Before-and-after change data
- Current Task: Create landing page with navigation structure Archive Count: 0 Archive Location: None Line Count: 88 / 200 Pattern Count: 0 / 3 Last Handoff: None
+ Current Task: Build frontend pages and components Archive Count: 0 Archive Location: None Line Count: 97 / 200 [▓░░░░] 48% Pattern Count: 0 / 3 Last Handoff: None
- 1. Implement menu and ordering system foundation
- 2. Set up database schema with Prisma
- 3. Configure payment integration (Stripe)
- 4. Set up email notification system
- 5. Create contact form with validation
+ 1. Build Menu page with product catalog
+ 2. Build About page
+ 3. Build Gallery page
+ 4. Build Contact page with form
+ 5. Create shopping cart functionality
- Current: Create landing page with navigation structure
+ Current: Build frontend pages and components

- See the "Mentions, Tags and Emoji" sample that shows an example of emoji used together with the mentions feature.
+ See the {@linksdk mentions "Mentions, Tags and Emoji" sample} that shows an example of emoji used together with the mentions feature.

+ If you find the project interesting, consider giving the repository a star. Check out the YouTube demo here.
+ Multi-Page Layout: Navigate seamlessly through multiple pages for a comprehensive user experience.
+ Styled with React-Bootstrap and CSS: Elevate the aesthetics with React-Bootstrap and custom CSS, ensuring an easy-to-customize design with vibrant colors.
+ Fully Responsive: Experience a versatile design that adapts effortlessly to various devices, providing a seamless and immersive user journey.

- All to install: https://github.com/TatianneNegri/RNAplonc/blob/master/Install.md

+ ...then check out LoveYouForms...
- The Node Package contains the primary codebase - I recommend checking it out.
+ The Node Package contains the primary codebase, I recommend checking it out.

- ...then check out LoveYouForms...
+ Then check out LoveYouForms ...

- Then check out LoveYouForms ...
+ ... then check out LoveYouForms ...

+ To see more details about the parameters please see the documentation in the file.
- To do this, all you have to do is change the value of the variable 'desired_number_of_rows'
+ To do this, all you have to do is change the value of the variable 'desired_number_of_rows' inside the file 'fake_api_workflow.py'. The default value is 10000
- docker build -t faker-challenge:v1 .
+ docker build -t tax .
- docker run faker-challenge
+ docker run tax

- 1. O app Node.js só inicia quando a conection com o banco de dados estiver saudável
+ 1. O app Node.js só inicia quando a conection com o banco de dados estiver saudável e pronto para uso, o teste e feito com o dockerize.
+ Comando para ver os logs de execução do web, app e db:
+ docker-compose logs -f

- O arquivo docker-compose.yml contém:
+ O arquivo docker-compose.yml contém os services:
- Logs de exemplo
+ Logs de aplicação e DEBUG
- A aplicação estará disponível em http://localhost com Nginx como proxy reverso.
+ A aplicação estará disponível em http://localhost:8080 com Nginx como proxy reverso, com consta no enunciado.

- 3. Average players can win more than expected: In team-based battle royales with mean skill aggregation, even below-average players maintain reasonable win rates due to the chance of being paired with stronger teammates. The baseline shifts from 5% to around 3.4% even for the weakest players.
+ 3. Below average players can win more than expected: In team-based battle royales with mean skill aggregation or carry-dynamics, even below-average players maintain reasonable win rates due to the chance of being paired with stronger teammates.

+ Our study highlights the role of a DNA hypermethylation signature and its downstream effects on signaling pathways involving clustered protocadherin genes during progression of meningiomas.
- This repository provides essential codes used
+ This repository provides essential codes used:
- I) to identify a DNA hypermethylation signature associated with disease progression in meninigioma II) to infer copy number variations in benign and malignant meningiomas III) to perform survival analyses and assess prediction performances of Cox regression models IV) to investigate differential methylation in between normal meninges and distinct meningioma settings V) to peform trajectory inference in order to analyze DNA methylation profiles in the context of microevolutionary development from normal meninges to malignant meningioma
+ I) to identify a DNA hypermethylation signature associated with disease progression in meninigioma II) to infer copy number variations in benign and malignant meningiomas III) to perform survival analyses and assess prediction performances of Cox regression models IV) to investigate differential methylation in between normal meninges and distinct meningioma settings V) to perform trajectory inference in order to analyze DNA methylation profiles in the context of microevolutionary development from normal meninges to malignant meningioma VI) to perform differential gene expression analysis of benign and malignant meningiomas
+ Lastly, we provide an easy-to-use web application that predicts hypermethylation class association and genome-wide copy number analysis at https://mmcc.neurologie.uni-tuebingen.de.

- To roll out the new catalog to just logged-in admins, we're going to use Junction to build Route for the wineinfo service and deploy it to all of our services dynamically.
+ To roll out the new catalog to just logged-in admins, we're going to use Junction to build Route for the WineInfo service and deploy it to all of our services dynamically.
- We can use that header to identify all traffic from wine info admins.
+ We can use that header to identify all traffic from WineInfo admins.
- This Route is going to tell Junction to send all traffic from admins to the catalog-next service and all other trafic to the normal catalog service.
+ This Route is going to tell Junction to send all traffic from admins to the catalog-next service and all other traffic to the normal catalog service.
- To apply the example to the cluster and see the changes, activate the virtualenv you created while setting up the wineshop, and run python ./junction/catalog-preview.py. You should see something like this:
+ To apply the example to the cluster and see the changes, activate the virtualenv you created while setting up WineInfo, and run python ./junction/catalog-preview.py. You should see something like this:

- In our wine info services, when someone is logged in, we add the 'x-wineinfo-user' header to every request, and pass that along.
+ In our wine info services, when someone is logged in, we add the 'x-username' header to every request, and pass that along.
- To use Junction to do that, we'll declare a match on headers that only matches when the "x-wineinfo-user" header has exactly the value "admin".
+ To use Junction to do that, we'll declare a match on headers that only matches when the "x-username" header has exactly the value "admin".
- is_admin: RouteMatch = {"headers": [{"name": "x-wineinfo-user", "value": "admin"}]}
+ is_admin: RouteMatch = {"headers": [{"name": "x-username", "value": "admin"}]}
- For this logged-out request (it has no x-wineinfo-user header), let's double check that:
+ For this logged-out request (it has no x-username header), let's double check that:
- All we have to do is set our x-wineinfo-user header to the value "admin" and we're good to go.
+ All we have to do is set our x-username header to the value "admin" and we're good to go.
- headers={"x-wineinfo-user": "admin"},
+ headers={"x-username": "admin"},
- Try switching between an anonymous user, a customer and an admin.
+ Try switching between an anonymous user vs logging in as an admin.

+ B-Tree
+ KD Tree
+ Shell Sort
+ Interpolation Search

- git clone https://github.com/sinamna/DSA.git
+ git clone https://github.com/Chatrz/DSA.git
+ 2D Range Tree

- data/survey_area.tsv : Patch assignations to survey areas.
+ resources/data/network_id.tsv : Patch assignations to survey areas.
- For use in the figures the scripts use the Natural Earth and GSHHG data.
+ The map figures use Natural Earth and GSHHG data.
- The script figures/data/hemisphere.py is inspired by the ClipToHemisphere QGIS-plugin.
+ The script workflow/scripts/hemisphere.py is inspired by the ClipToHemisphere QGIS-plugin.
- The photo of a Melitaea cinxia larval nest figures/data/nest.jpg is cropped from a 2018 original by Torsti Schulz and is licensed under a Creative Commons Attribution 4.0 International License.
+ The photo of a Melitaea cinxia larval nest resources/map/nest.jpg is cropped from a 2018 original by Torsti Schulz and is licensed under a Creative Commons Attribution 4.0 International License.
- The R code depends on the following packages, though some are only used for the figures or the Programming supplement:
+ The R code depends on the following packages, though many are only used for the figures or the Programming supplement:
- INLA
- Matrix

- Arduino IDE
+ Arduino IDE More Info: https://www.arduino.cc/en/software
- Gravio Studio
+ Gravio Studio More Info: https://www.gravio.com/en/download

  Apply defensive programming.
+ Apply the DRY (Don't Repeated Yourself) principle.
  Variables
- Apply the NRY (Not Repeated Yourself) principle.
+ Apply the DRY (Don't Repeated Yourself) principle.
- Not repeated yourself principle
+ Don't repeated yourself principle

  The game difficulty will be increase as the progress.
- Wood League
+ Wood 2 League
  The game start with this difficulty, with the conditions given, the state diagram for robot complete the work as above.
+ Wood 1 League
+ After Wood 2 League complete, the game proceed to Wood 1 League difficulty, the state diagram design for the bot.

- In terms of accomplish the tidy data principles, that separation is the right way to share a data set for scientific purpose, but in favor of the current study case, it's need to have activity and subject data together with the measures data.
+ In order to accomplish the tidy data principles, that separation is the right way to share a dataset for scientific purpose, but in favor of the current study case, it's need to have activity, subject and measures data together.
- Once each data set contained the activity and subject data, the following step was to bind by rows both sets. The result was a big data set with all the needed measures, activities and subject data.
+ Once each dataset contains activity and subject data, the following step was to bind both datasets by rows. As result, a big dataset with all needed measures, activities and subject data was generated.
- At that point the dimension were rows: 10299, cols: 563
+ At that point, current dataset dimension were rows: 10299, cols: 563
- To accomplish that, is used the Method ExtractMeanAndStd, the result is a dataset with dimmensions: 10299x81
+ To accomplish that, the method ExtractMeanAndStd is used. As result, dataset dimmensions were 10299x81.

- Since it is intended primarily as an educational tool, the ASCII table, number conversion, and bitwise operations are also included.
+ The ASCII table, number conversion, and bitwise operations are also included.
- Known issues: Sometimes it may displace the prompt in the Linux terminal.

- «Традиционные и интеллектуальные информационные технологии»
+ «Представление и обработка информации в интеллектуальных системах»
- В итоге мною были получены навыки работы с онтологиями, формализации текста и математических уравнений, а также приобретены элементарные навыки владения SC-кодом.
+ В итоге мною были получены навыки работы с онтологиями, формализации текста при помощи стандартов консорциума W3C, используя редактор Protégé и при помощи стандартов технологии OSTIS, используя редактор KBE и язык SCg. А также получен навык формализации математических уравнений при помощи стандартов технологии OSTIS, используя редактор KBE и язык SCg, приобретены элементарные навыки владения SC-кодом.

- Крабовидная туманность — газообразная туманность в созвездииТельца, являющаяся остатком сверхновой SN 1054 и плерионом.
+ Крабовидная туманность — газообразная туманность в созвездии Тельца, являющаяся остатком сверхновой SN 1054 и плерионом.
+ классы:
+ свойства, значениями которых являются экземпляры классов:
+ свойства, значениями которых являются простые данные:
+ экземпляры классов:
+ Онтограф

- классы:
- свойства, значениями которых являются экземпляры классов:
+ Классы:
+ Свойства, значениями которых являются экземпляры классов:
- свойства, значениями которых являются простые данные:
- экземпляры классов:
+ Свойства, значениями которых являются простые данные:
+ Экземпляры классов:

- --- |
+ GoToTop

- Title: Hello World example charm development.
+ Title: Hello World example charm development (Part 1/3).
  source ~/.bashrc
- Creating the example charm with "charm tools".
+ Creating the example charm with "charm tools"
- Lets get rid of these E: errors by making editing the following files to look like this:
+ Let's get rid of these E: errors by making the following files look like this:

What is required: Please transcribe the records exactly from their first line through the line holding "Current Task: Build", and leave out all others.

Answer area:
- Current Task: Create landing page with navigation structure Archive Count: 0 Archive Location: None Line Count: 88 / 200 Pattern Count: 0 / 3 Last Handoff: None
+ Current Task: Build frontend pages and components Archive Count: 0 Archive Location: None Line Count: 97 / 200 [▓░░░░] 48% Pattern Count: 0 / 3 Last Handoff: None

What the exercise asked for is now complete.